Já em relação à regularidade dos repasses mensais dos recursos do contrato administrativo 604/2014, firmado com o Município de Dourados, no valor de R$ 3.301.100,00, foi constatado, segundo o Tribunal de Contas, “o atraso sistemático no repasse pela Secretaria Municipal de Saúde”. “Como o valor acordado incluía recursos federais, estaduais e municipais, foi solicitada ao Ministério da Saúde a transferência dos recursos federais diretamente ao nosocômio [HU] devido aos atrasos”.

Os ministros do TCU apuraram ainda que “os recursos estaduais, apesar de entregues com regularidade ao Fundo Municipal de Saúde – FMS, não eram transferidos para o HU/UFGD. Os repasses de janeiro a abril de 2015 (R$ 1.400.000,00) só foram transferidos em outubro daquele ano, e os de maio a setembro de 2015 (R$ 1.750.000,00), apenas em dezembro do mesmo ano. Os recursos municipais (R$ 72.921,18 mensais) também foram repassados com atraso”.

Esses atrasos, conforme o relatório da Corte, ocasionaram “falta de pagamento a fornecedores de materiais e equipamentos médicos, os quais retiveram seus produtos, o que ocasionou cancelamento e reagendamento de cirurgias eletivas por falta até mesmo de gases e aventais descartáveis”. “Por se tratar de recursos estaduais e municipais, propõe-se que o fato seja levado ao conhecimento do Tribunal de Contas do Estado”, destacaram os ministros.

RETENÇÃO DE VERBAS

Outra irregularidade apurada pelo TCU foi a retenção de R$ 2.450.000,00 que o município deveria repassar ao Hospital Universitário. Por determinação do ex-prefeito Murilo Zauith (PSB), essa verba deixou de ser paga à unidade hospitalar após constatação de rendimento abaixo da meta por parte do contratado.

“A questão chegou a ser judicializada e terminou com a assinatura de termos de ajustes de condutas, com descontos de valores relativos aos plantões médicos devidos ao FMS.  Calcada na impossibilidade de alteração unilateral do contrato firmado, a equipe de inspeção concluiu pela ilegalidade do desconto por suposto descumprimento de metas e propôs a ciência do fato ao Tribunal de Contas do Estado”, afirmaram os ministros.
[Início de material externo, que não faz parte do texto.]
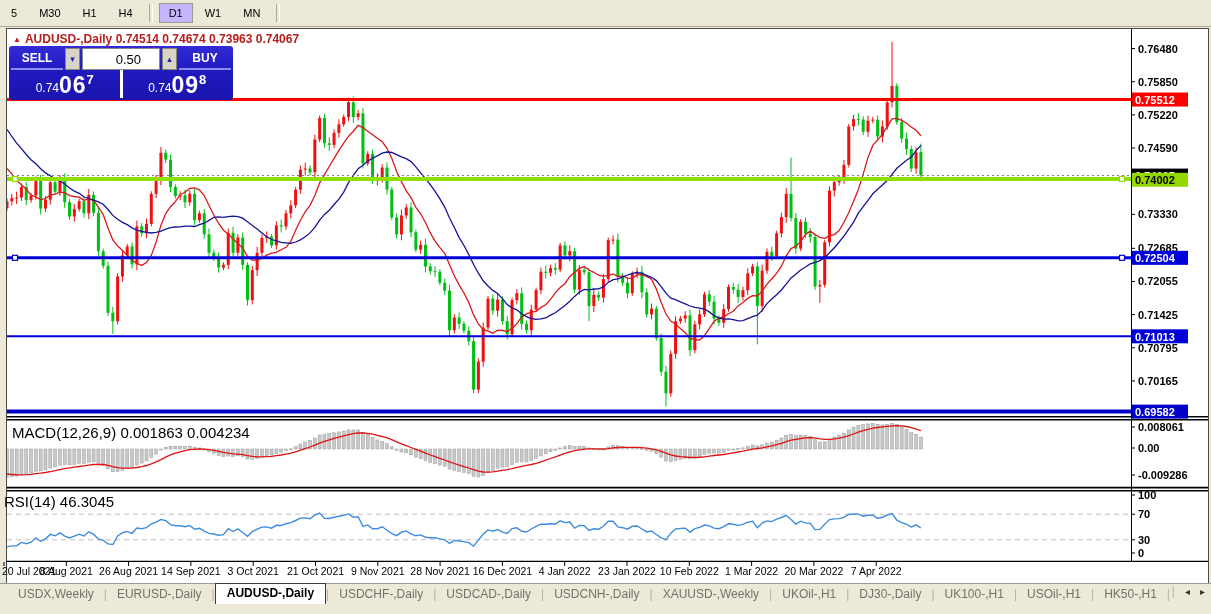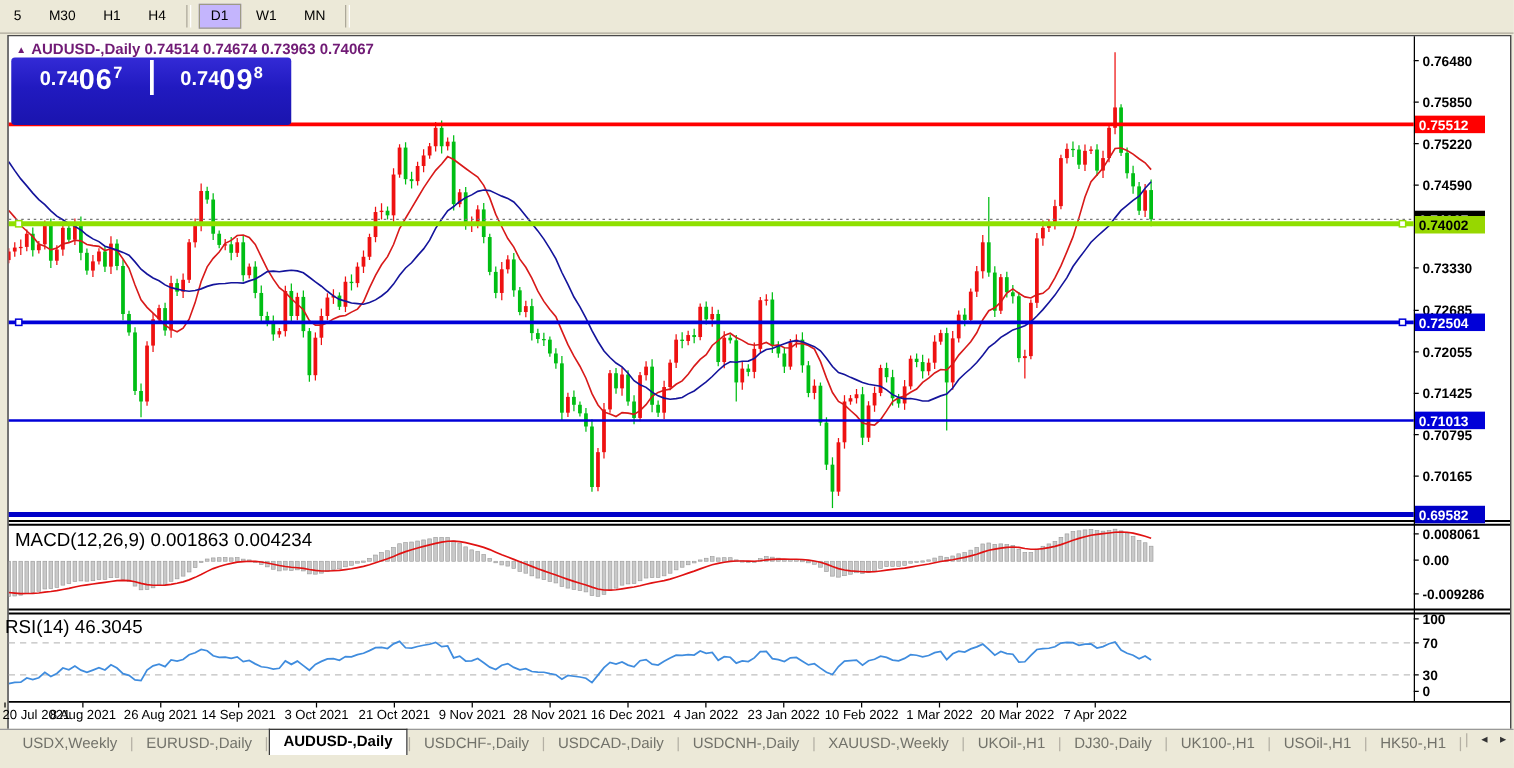"▲ AUDUSD-,Daily 0.74514 0.74674 0.73963" .chart-title { color: #701a75 -> #b91c1c }
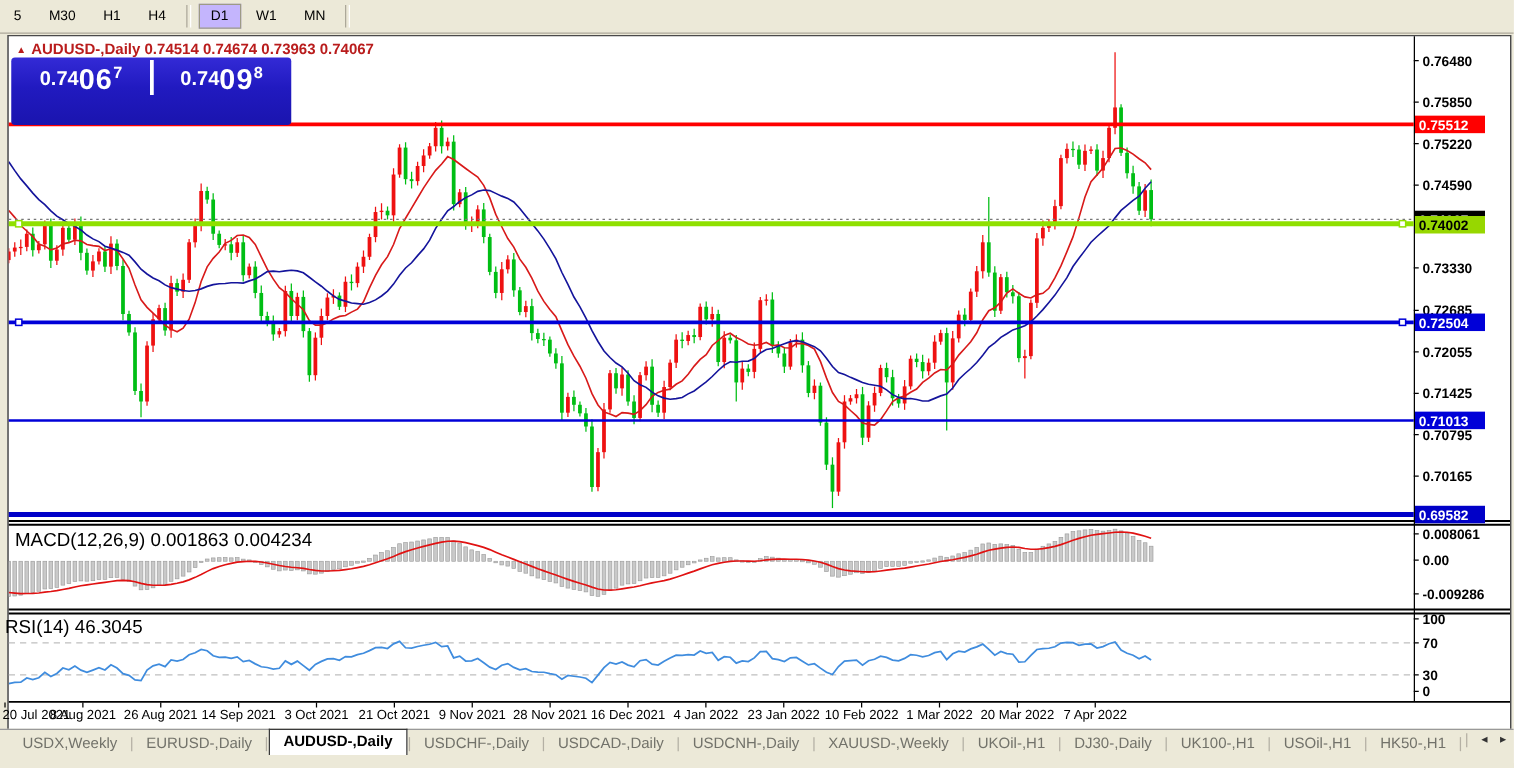"SELL" div.w-row1 { html: none -> <div> <button>SELL</button> <button><span>▾</span></button> <div>0.50</div> <button><span>▴</span></button> <button>BUY</button> </div> }
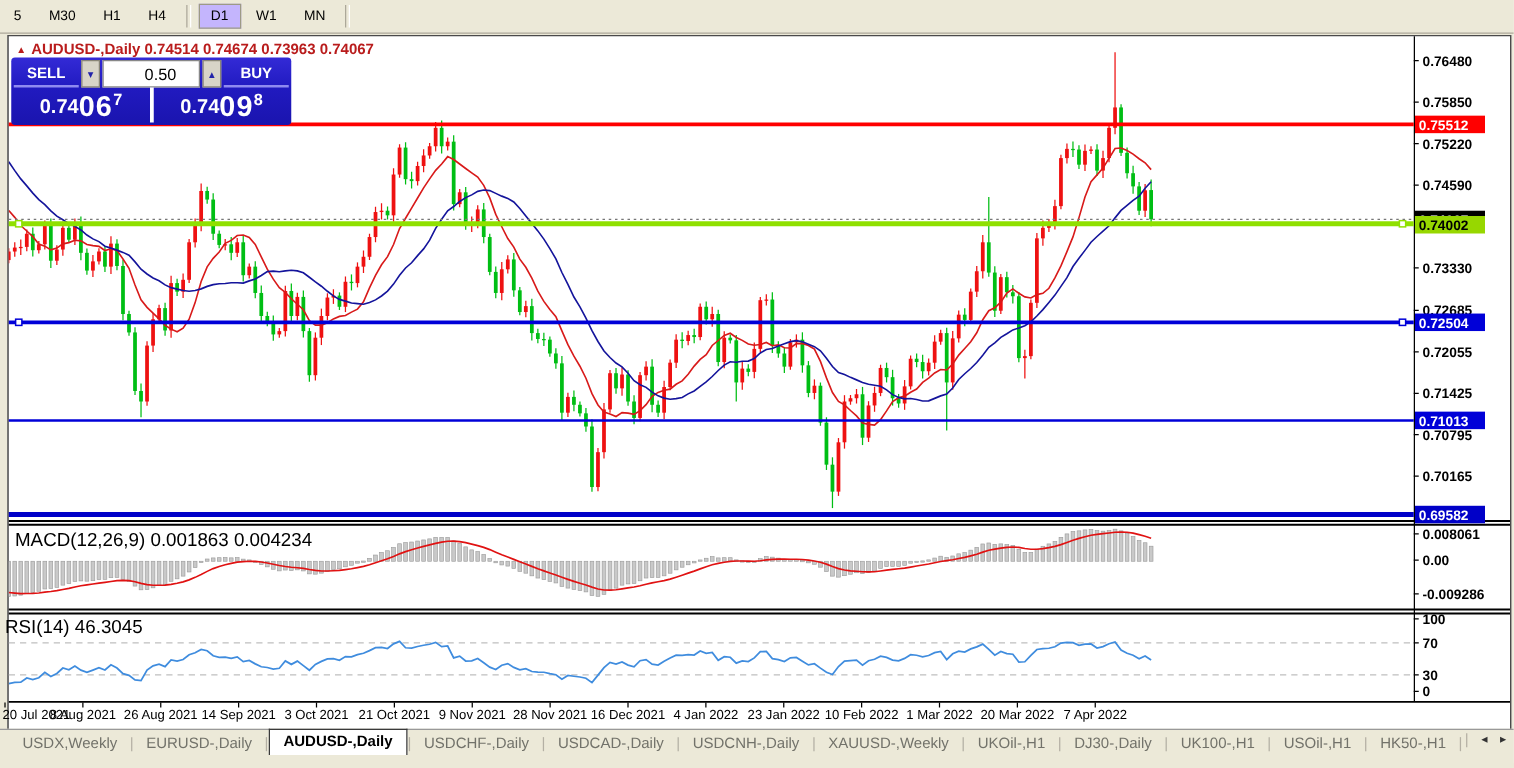"0.74" .w-sm { font-size: 16px -> 12px; font-weight: 700 -> 400 }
Sobre os reagendamentos de cirurgias e falta de materiais básicos para funcionamento do HU-UFGD, a relatora do processo no TCU disse terem sido “identificados como causa dos transtornos apontados os atrasos nos repasses dos recursos pela secretaria de saúde municipal”. “A estabilidade do fluxo financeiro é fundamental para uma boa gestão. É impossível para os gestores se desincumbirem de suas responsabilidades com eficiência quando inexiste a mínima segurança acerca do fluxo financeiro que está a seu dispor, o que justifica os denunciados adiamentos das cirurgias”, opinou.

RESOLUÇÕES

Além de determinar que o TCE-MS (Tribunal de Contas do Estado de Mato Grosso do Sul) seja comunicado das informações referentes à aplicação de recursos estaduais e municipais no HU-UFGD, o TCU também determinou à Fundação Universidade Federal da Grande Dourados que informe, “no relatório de gestão/prestação de contas do exercício de 2017, acerca da implantação do projeto ‘Desenvolvimento e Aprimoramento de Habilidades Sociais – Humanização’ e das providências adotadas para aperfeiçoar o controle no preenchimento e alimentação dos prontuários médicos de número único do hospital universitário”.

Essa resolução direcionada à Fundação Universidade Federal da Grande Dourados deverá ter seu cumprimento acompanhado pela Secretaria de Controle Externo no Estado de Mato Grosso do Sul, segundo a deliberação dos ministros do TCU.